SM: The Bluefield Project emanated out of the University of California San Francisco where the target was to use a finite sum of money to focus on cures for Alzheimer’s disease where there is collaboration across a large number of institutions. The researchers have to share data on a weekly basis so that the cycle of discovery is very fast. This sharing across a large number of researchers has had a very positive effect and the IP issues are well defined and solved. We are making great progress and we have broken down the typical silos and reluctance to share.
PY: As you reflect on how Big Pharma, Specialty Pharma and Biotech companies conduct R&D, what do you think is working and not working? What changes would you recommend to them with regard to how they are approaching R&D?
SM: The biotech industry in the US is spectacular with regard to R&D effectiveness. This is not true at the large pharma companies. The large companies are focused on portfolios, not individual products. The strength of the biotech approach is a tight focus on a specific product. The large pharma companies, on the other hand, have an advantage on the regulatory and marketing side. That is why they use M&A to acquire biotech companies or their products. The biotech and pharma companies have a symbiotic relationship.
Part of the problem for the large pharma companies is that they are chasing the same therapeutic areas and are not focused on finding the areas of unmet needs that are not getting attention.
PY: How do you think the pricing battle is going to play out?

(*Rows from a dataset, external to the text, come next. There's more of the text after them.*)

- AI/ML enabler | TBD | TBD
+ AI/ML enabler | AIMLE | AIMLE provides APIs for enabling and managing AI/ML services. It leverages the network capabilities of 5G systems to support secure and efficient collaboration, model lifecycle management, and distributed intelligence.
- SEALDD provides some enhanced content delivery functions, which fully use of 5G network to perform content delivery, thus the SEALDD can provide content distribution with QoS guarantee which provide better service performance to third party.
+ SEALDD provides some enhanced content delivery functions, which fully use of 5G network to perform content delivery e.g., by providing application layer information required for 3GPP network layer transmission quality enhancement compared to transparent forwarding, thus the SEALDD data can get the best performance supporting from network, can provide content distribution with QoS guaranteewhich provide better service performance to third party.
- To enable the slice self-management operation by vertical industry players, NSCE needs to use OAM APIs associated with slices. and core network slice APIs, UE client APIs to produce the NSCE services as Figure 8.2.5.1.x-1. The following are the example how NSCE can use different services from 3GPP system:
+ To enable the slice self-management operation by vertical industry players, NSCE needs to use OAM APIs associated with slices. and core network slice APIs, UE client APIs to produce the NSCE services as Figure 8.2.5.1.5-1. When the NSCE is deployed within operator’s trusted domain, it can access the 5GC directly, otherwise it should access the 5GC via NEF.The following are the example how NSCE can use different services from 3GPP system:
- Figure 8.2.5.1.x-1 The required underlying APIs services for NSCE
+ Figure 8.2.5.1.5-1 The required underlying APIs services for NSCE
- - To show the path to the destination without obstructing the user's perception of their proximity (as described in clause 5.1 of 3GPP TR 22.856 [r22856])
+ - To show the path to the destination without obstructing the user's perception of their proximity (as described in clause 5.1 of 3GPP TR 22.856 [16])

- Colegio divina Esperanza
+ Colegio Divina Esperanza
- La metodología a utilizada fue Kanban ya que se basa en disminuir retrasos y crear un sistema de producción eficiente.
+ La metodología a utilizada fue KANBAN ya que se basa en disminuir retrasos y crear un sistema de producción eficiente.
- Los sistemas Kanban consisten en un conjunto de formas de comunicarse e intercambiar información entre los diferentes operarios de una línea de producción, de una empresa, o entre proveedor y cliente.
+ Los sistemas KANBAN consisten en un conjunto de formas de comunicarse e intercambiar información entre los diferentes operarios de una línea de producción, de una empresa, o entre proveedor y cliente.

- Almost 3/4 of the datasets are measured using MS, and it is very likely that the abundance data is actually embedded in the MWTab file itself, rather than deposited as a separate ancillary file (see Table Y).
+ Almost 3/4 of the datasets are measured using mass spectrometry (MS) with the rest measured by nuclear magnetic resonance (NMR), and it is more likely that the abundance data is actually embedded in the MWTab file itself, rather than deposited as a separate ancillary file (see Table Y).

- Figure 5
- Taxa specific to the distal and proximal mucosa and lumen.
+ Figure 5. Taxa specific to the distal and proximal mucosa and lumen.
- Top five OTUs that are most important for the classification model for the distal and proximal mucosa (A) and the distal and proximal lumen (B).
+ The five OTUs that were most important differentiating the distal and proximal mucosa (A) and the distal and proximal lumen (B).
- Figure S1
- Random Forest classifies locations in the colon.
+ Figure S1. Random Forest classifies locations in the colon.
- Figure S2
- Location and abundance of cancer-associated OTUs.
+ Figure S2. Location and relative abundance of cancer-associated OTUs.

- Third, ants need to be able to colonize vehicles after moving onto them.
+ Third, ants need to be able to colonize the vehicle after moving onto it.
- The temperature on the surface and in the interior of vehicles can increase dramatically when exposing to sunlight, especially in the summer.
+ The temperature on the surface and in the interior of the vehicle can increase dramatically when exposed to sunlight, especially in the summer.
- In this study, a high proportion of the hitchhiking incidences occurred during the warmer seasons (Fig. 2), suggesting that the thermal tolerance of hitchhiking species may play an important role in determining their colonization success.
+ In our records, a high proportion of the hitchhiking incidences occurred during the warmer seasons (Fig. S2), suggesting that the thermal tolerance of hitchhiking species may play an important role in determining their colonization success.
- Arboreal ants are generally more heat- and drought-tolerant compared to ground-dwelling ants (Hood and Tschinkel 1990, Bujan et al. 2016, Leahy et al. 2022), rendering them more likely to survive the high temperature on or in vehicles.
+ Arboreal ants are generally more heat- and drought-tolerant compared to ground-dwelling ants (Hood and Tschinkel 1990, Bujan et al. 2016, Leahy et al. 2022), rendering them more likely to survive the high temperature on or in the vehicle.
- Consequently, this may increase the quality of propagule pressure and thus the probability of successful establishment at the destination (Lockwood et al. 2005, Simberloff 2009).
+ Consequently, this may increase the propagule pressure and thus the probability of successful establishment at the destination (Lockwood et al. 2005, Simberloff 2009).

SM: No crisis lasts forever. Someday pricing will not be on the front page. But how do we get there? Part of the solution is how the pharma companies behave and are perceived. For example, Brent Saunders of Allergan has promised not to raise the price of any drug more than 10% each year. It is going to take time and a lot of actions to get us to the right place.
PY: How will PBM’s have to change in the future to deal with industry and market changes?
SM: We are focused on how to become involved in a larger part of the healthcare system, not just drugs. We’re doing things that go well beyond just delivering drugs. For example, we are using our knowledge and data to become more involved in disease management by having live monitoring of patients that allow us to alert patients when we know that there is some significant blood sugar change and letting the patient know. Since we are somewhat of a virtual company, we can add these services economically as a “light rail” company.
PY: Express Scripts has put an enormous effort into data analytics and into innovation in general. Could you describe these efforts, what is driving these efforts, and what you think the benefits will be?
SM: We have predictive models for almost any disease that you can think of. For example, we can predict if someone has a high propensity to be an opioid addict after their first prescription. We have ways to provide feedback to the patient in an appropriate way that will help them avoid these predicted problems. We think we can change the world by using our data and predictive models to change behaviors in a positive way with regard to patient health.
PY: Express Scripts has embarked on creating a chain of specialty pharmacies? Why are you doing this and will this create tension with other parts of industry?
SM: We really have therapeutic resource centers in 21 therapeutic areas. These centers have specialists in each therapeutic area. These are not general pharmacists. That way people can talk to specialists. By setting it up this way, the patients speak with a specialist pharmacist for their disease. Obviously other pharmacists do not like this because we are getting 10% better patient adherence by having these specialists and we can do it on a large scale because we are almost a virtual company. We do not have lots of bricks and mortar.